The following line is perfectly valid HTML (I think in any version)
<input type="text" name="x><y" id="xy">
> but need to modify it so it only matches if it has '{' characters in
> the name but to not match if it does not.
>
> So this would not match:
> <input name="test">
>
> But this would match:
> <input name="test{0}">
Get the name. Verify it has '{' and '}' (in that order and once only?)
<?php
$name = get_name('<input name="test{0}">'); // 'test{0}'
if (name_is_valid($name)) {
// whatever
}
function get_name($html) {
return 'test{0}'; // sorry!
}
function name_is_valid($name) {
if (($p1 = strpos($name, '{')) === false) return false;
if (strpos($name, '{', $p1+1) !== false) return false;
if (($p2 = strpos($name, '}')) === false) return false;
if (strpos($name, '}', $p2+1) !== false) return false;
return $p1 < $p2;
}
?>
--
I (almost) never check the dodgeit address.
If you *really* need to mail me, use the address in the Reply-To
header with a message in *plain* *text* *without* *attachments*.
| |
| cendrizzi 2006-10-30, 7:04 pm |
| It's not for validation. It's for some custom template stuff that
tells my stuff where to store the value of the form element in the
session. That may not make sense but it's what I need for my
application. So I use the ob_start, etc functions and use regular
expressions against the buffer to manipulate the html or change the
behaivor of certain elements. I could just get the name of each
element and check them using strpos or strstr for the '{' character but
I hoped I could use RE to check from the start if it had that so it
wouldn't require the extra string searches.
Hope that makes sense, it's always a bit of a challenge to explain
things clearly, especially if the program is quite a big one.
On Oct 29, 4:17 pm, Pedro Graca <hex...@dodgeit.com> wrote:
> cendrizzi wrote:
> The following line is perfectly valid HTML (I think in any version)
>
> <input type="text" name="x><y" id="xy">
>
>
>
>
> <?php
> $name = get_name('<input name="test{0}">'); // 'test{0}'
> if (name_is_valid($name)) {
> // whatever
> }
>
> function get_name($html) {
> return 'test{0}'; // sorry!
> }
>
> function name_is_valid($name) {
> if (($p1 = strpos($name, '{')) === false) return false;
> if (strpos($name, '{', $p1+1) !== false) return false;
> if (($p2 = strpos($name, '}')) === false) return false;
> if (strpos($name, '}', $p2+1) !== false) return false;
> return $p1 < $p2;
> }
> ?>
>
> --
> I (almost) never check the dodgeit address.
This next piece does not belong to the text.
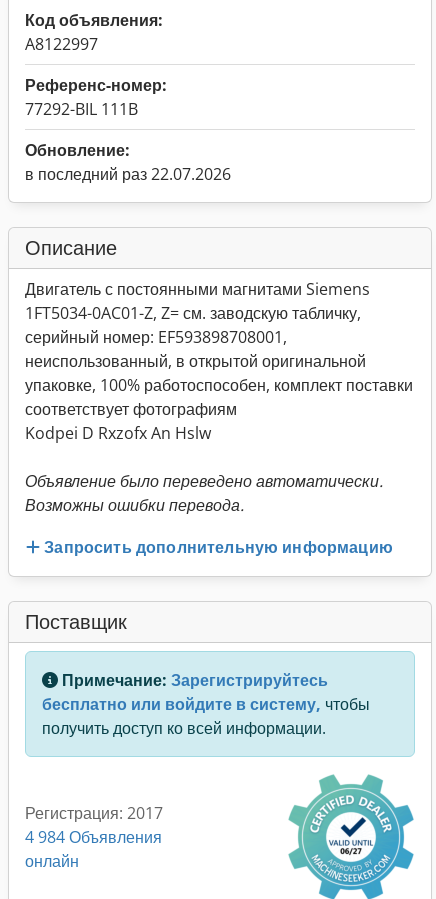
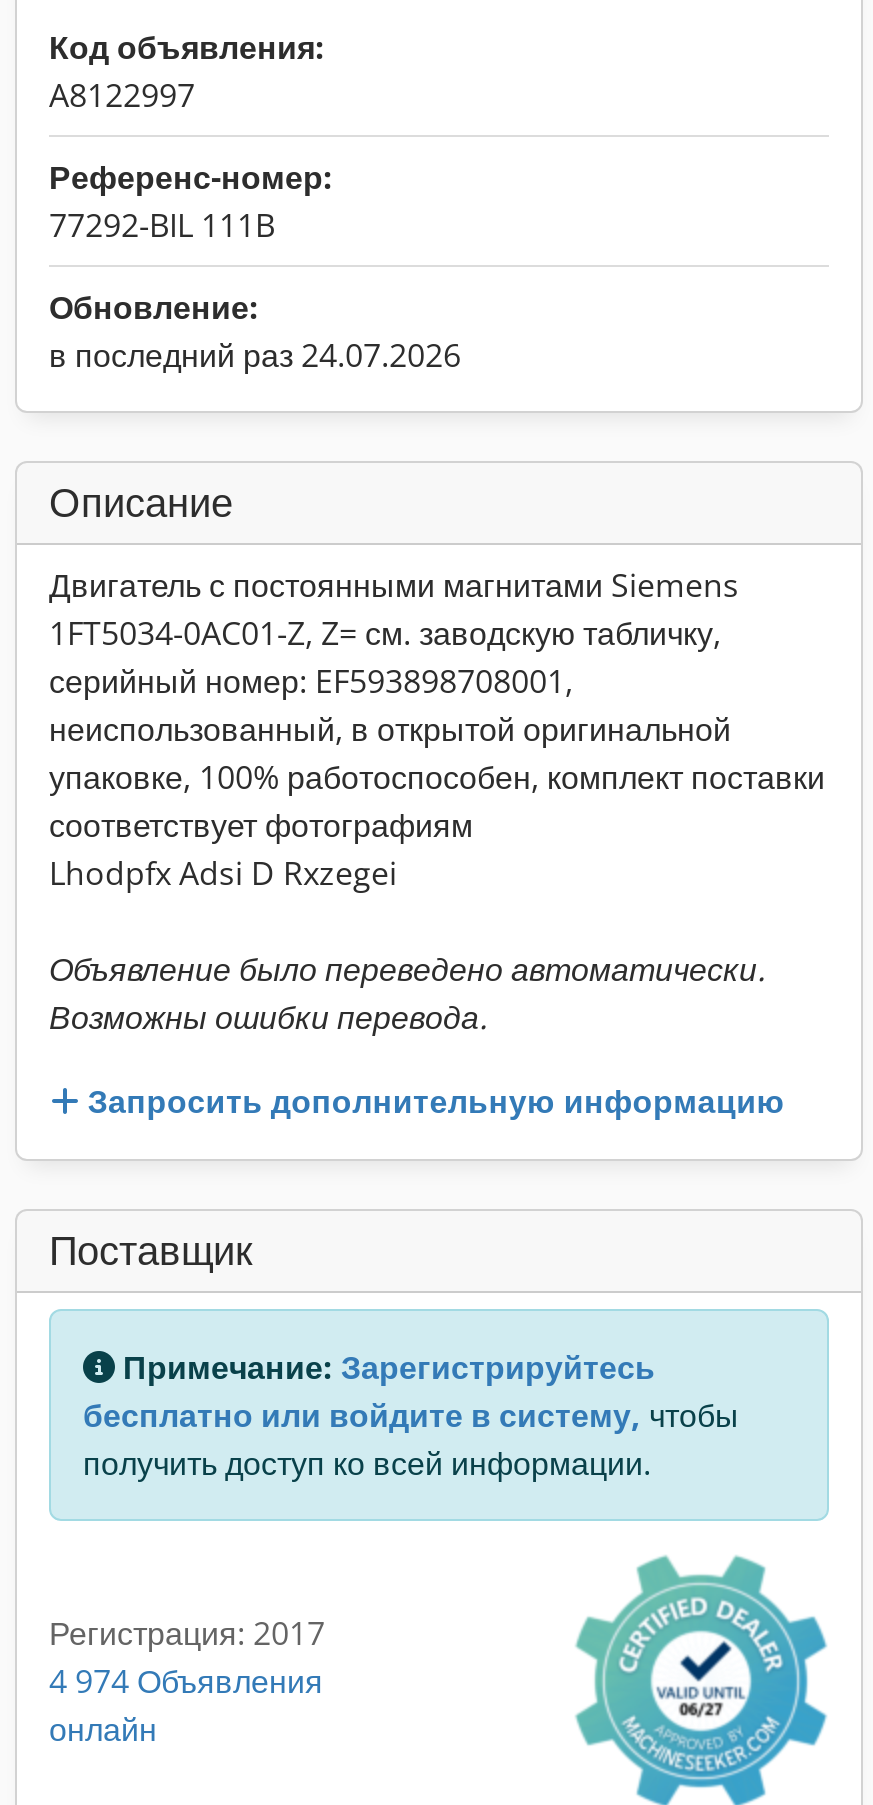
[25,163,231,185] в последний раз 22.07.2026 -> [49,333,461,377] в последний раз 24.07.2026
[25,422,211,444] Kodpei D Rxzofx An Hslw -> [49,851,397,895] Lhodpfx Adsi D Rxzegei
[25,826,162,848] 4 984 Объявления -> [49,1658,323,1702] 4 974 Объявления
> If you *really* need to mail me, use the address in the Reply-To
> header with a message in *plain* *text* *without* *attachments*.
| |
| Pedro Graca 2006-10-30, 7:04 pm |
| cendrizzi top-posted and totally messed it up:
> I hoped I could use RE to check from the start if it had that so it
> wouldn't require the extra string searches.
<?php
$data = array(
'<input type="text" name="no!" id="test0"> ',
'<input type="text" name="no{!}" id="test0"> ',
'<input type="text" name="test0" id="test0"> ',
'<input type="text" name="test 0" id="test0"> ',
'<input type="text" name="test{0}" id="test0"> ',
'<input type="text" name="test {0}" id="test0"> ',
'<input type="text" name="test{0}test" id="test0"> ',
'<input type="text" name="test {0} test" id="test0">',
);
$rx = '/<(input|select|textarea)[^>]*' .
# 'name\s*\=\s*\"[_a-zA-Z0-9\s]*\"' . // your original version
'name\s*\=\s*\"[_a-zA-Z0-9\s]*{[_a-zA-Z0-9\s]*}[_a-zA-Z0-9\s]*\"' .
# ---^--- ---^---
'[^>]*>/';
### I think there's a few \ too many in there,
### I didn't look at it very attentively
foreach ($data as $val) {
echo $val, ' :: ';
if (preg_match($rx, $val)) {
echo 'M';
} else {
echo 'No m';
}
echo "atch.\n";
}
?>
--
I (almost) never check the dodgeit address.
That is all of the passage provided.